Expats are moving to Prague for a wide number of reasons. For years now the popularity of the city has been growing, and the costs of living in Prague are beginning to catch up with the increased demand for housing and other services in the city.
Recently, the World's Biggest Landlord Seeks to Tap Eastern Europe Office Boom: "Allianz will look at investments in the capital cities of Warsaw, Prague, Bratislava, Budapest or Vienna, while staying away from south-eastern Europe, where it considers political and economic risks too high."
The Czech Republic is part of the Schengen Area, meaning that border control has been dramatically loosened in order to encourage economic cooperation. Citizens of the Schengen Area countries should proceed accordingly.
U.S. citizens should consult the website of the Czech Republic Embassy in Washington, D.C. to ensure that they have the most up-to-date visa information as provided by the Czech government.

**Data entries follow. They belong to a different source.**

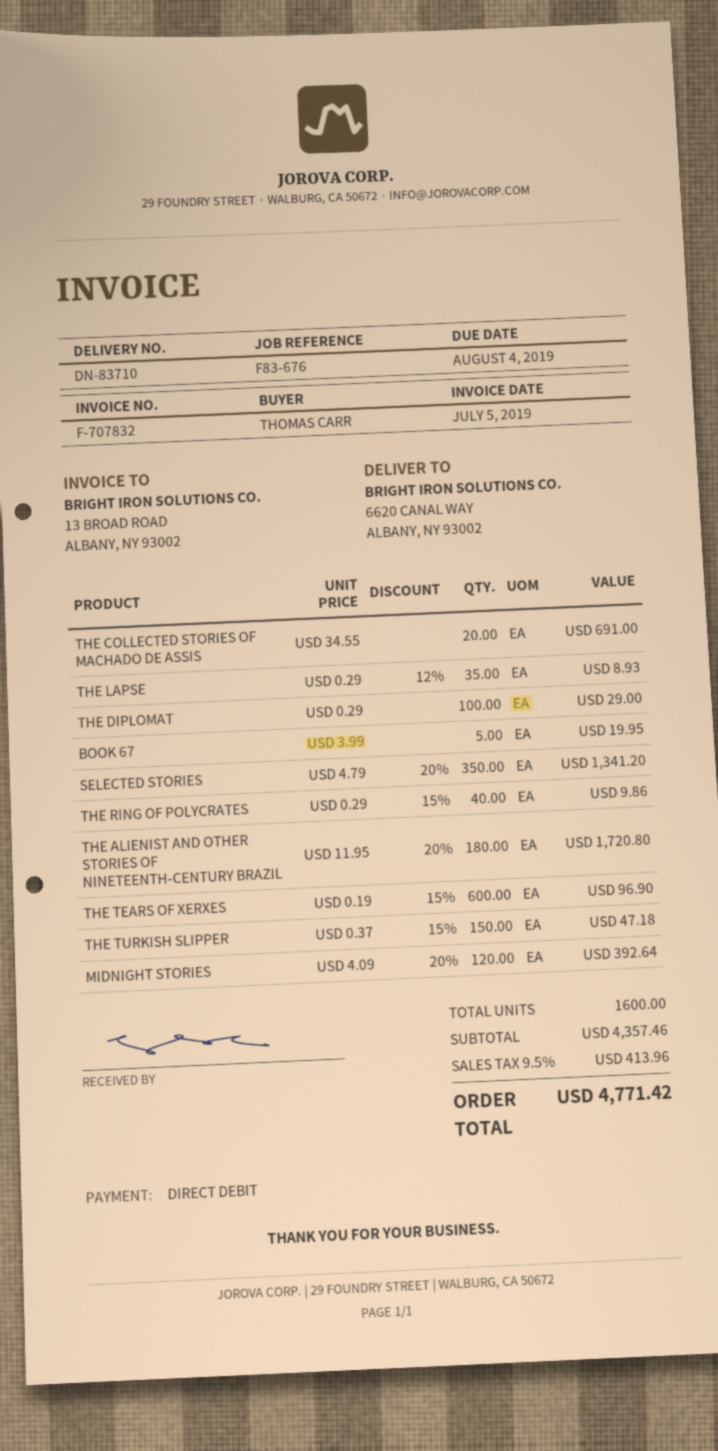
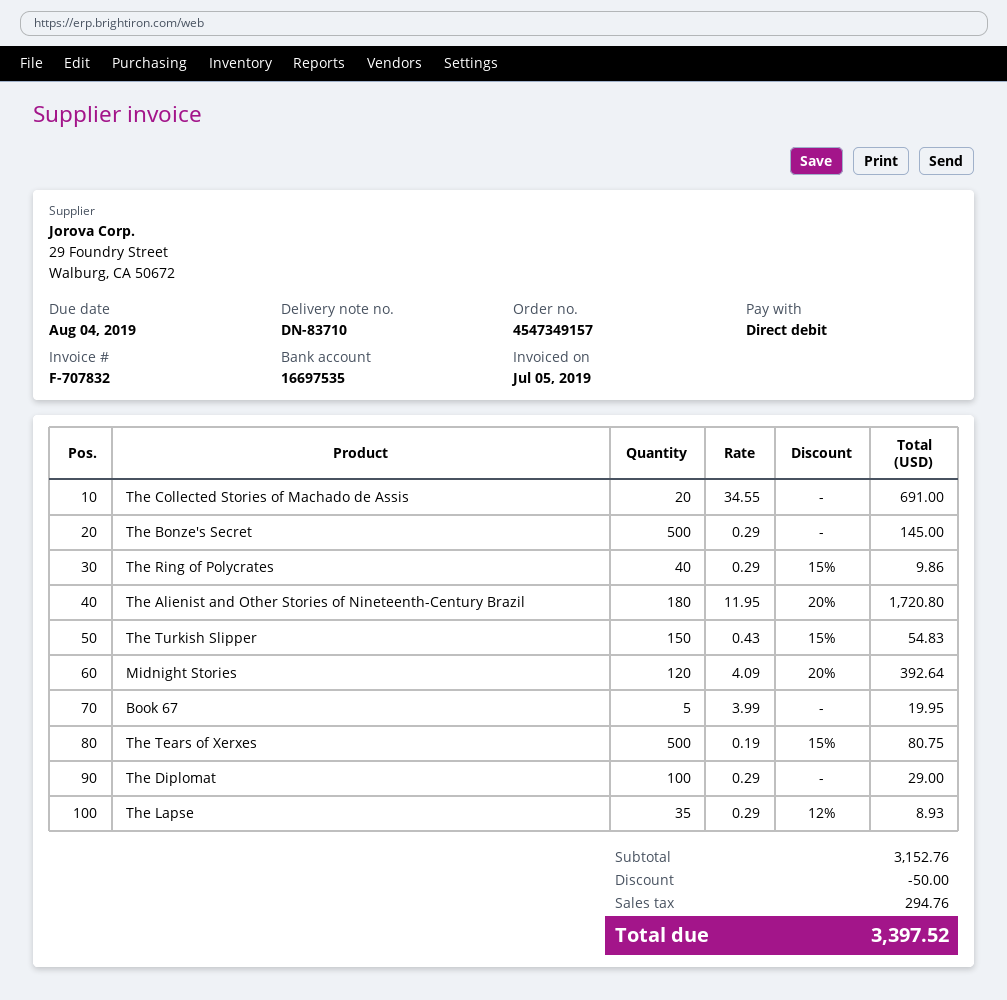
SELECTED STORIES: 350 x 4.79 - 20% = 1341.20 -> none
THE TEARS OF XERXES: 600 x 0.19 - 15% = 96.90 -> 500 x 0.19 - 15% = 80.75
THE TURKISH SLIPPER: 150 x 0.37 - 15% = 47.18 -> 150 x 0.43 - 15% = 54.83
The Bonze's Secret: none -> 500 x 0.29 = 145.00
subtotal: 4357.46 -> 3152.76
discount: none -> 50.00
tax: 413.96 -> 294.76
total: 4771.42 -> 3397.52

The Czech government has advised:
"Long-term visa is issued as a Czech national visa with Schengen visa properties, i.e. while allowing to stay on the Territory of the Czech Republic up to 1 year, the Long-term Visa grants a possibility of the stay in the Schengen area for a maximum of 90 days within a half-year."
"Long-term visa applicants need to schedule an appointment in advance. Please call 202 274 9103. Our opening hours are every business day 8:30 AM - 11:30 AM. You will be provided with an appointment within 14 days."
U.K. citizens should consult the website of the Czech Republic Embassy in London for relevant visa information.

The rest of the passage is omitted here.